Please Algorithm Responsibly
Machine learning—the process of teaching computers to make decisions—is used in a growing number of areas, from hiring to banking to medicine. But guaranteeing safe and fair machine behavior is still an issue, says UMass machine learning researcher Philip Thomas. “When someone applies a machine learning algorithm, it’s hard to control its behavior,” Thomas says. This risks undesirable outcomes from algorithms that direct everything from insulin pumps to criminal sentencing.
Thomas and his colleagues have introduced a new framework to help control the behavior of these algorithms. Their framework guides machine learning researchers toward “creating algorithms that are easier for users to apply responsibly to real-world problems,” says Thomas. “This is important when the person using the algorithm is an expert in their own field, but they may not be an expert in machine learning.” These new algorithms allow the user to specify constraints on undesirable behavior.

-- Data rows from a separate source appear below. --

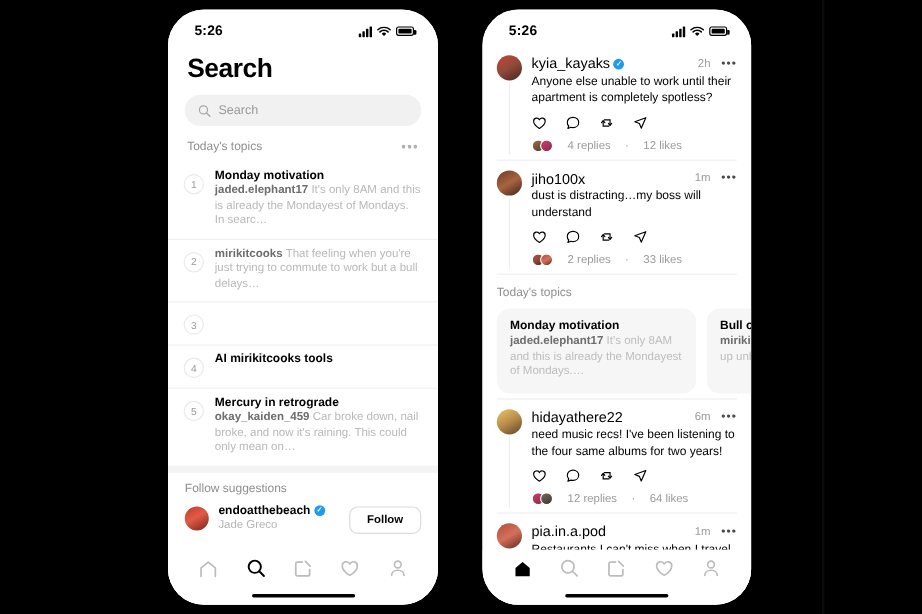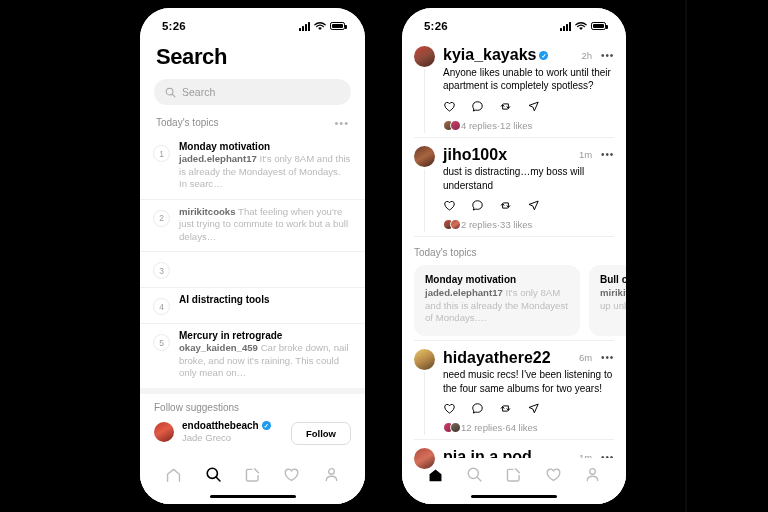--- a/index.html
+++ b/index.html
@@ -113,7 +113,7 @@
                  width:1.2px; background:#ededed; }
   .p-body { flex:1 1 auto; min-width:0; }
   .p-head { display:flex; align-items:center; gap:3px; }
-  .p-handle { font-size:16px; font-weight:700; color:#000; }
+  .p-handle { font-size:12px; font-weight:400; color:#000; }
   .p-time { margin-left:auto; font-size:9.5px; color:#9a9a9a;text-align:center; }
   .p-more { font-size:10px; color:#4a4a4a; letter-spacing:.8px; line-height:5px;
             padding-left:6px; }

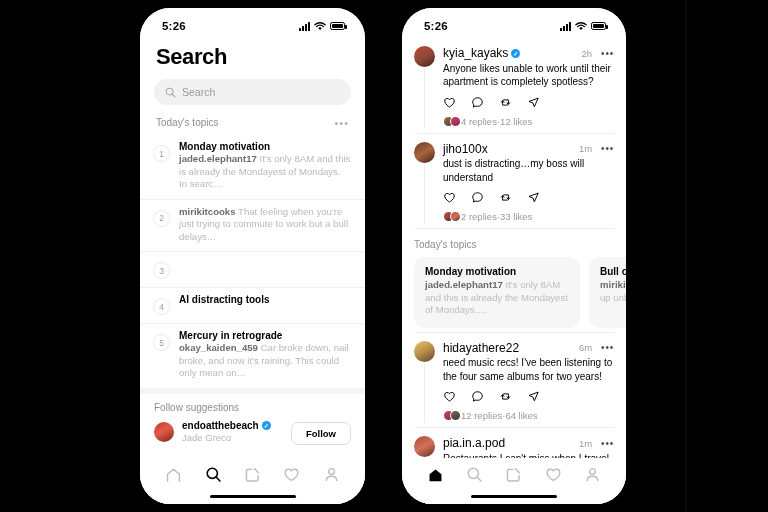--- a/index.html
+++ b/index.html
@@ -311,7 +311,7 @@
               <span class="p-time">2h</span>
               <span class="p-more">•••</span>
             </div>
-            <div class="p-text">Anyone likes unable to work until their apartment is completely spotless?</div>
+            <div class="p-text">Anyone else unable to work until their apartment is completely spotless?</div>
             <div class="actions">
               <span>
                 <svg width="13" height="13" viewBox="0 0 20 20">

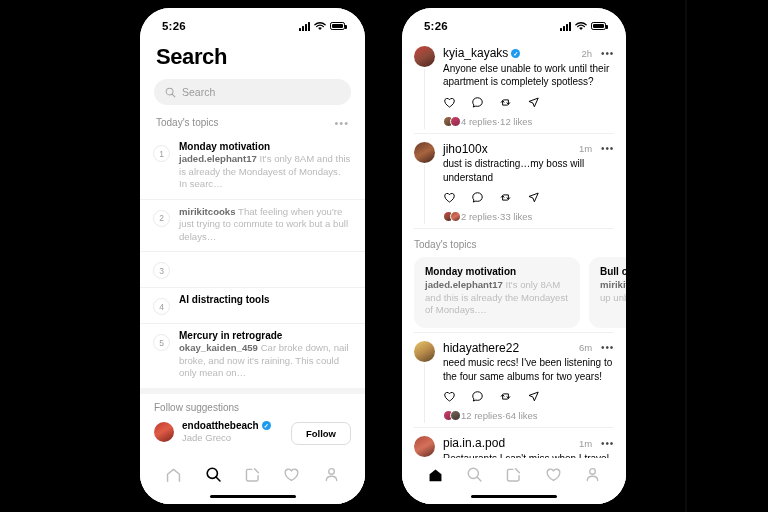--- a/index.html
+++ b/index.html
@@ -120,7 +120,7 @@
   .p-text { font-size:10px; line-height:13.5px; color:#000; margin-top:1.5px; }
   .actions { display:flex; gap:15px; margin-top:7px; align-items:center; }
   .actions svg { display:block; }
-  .meta { display:flex; align-items:center; gap:0; margin:7px 0 0 0; }
+  .meta { display:flex; align-items:center; gap:12px; margin:7px 0 0 0; }
   .meta-txt { font-size:9.5px; color:#9a9a9a; }
 
   .topics-strip { padding:10px 0 4px; }

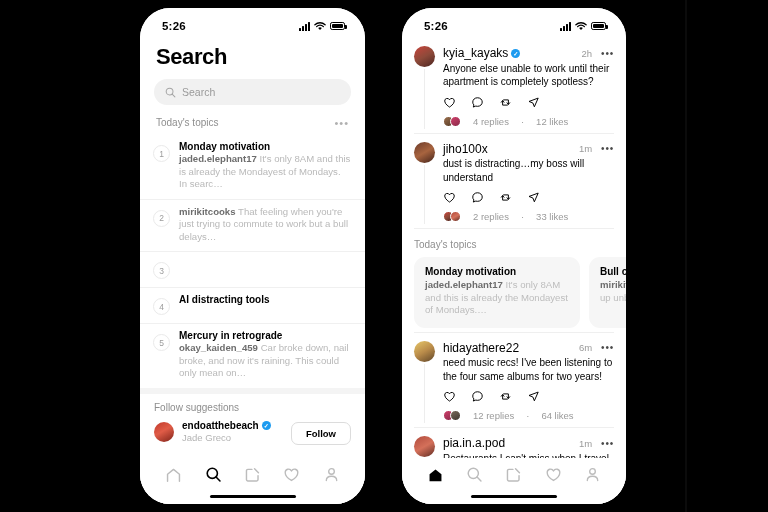--- a/index.html
+++ b/index.html
@@ -216,7 +216,7 @@
         <div class="topic">
           <div class="rank">4</div>
           <div class="t-body">
-            <div class="t-title">AI distracting tools</div>
+            <div class="t-title">AI mirikitcooks tools</div>
           </div>
         </div>
         <div class="topic">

To test the new framework, researchers used it to predict grade point averages in a data set of 43,000 students in Brazil, and it successfully avoided several types of gender bias. In another test, they showed how an algorithm could improve the controller in an insulin pump without increasing the frequency of hypoglycemia. “We hope machine learning researchers will go on to develop new and more sophisticated algorithms using our framework,” Thomas says.
Jackpot for gambling research
The university’s Social and Economic Impacts of Gambling in Massachusetts (SEIGMA) study team in the School of Public Health & Health Sciences recently signed a contract with the Massachusetts Gaming Commission (MGC) for further research on the socioeconomic impacts of gambling in Massachusetts.

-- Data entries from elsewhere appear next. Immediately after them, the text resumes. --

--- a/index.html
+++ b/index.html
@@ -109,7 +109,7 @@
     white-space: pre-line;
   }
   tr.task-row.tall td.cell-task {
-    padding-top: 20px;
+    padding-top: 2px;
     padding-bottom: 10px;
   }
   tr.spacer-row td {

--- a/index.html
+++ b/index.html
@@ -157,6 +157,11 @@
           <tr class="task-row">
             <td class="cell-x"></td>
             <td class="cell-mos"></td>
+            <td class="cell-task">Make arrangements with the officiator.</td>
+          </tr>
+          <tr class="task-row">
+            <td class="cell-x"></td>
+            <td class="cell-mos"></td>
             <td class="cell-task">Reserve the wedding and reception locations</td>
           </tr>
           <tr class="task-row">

The new funding—about $1 million a year for three years, with two annual options to renew—will enable researchers to complete an unprecedented, comprehensive, 12-year investigation that began with the expansion of gambling in the state in 2011.

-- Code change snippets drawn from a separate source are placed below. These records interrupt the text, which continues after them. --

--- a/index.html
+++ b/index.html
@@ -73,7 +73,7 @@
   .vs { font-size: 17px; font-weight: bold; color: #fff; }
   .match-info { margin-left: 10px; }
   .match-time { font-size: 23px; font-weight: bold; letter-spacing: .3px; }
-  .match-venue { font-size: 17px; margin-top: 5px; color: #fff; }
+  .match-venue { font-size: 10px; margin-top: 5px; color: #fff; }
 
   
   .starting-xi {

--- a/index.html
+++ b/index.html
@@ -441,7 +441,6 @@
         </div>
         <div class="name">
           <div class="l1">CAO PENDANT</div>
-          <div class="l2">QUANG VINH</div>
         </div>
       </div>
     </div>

According to Research Professor of Epidemiology Rachel Volberg, lead investigator of the project, UMass’s location in the Pioneer Valley and its proximity to the major casino MGM Springfield provides a unique and convenient environment for studying the impacts of gambling.
This will continue to be the longest-lasting study of the impacts of the introduction of a new form of gambling in a jurisdiction.
“It gives us an opportunity to be embedded and engaged with the local community and also to showcase Western Massachusetts in the Pioneer Valley to some of our international visitors,” Volberg says. “This will continue to be the longest-lasting study of the impacts of the introduction of a new form of gambling in a jurisdiction.”
The study will gather data points about everything from gambling addiction and other mental illnesses to local economic stimulus effects. Based on their findings, SEIGMA will make annual scientifically based recommendations to the MGC.
Speaking from over 30 years of experience studying gambling and problem gambling across the world, Volberg says this kind of research opportunity is rare. The researchers have proposed including research on how the coronavirus pandemic and related casino closures affected gambling behaviors as well.
“There are very few jurisdictions worldwide that have mandated that research be done to monitor the impacts of gambling over time,” she says. “And I'm particularly proud of the fact that we were able to house the project at the UMass flagship campus.”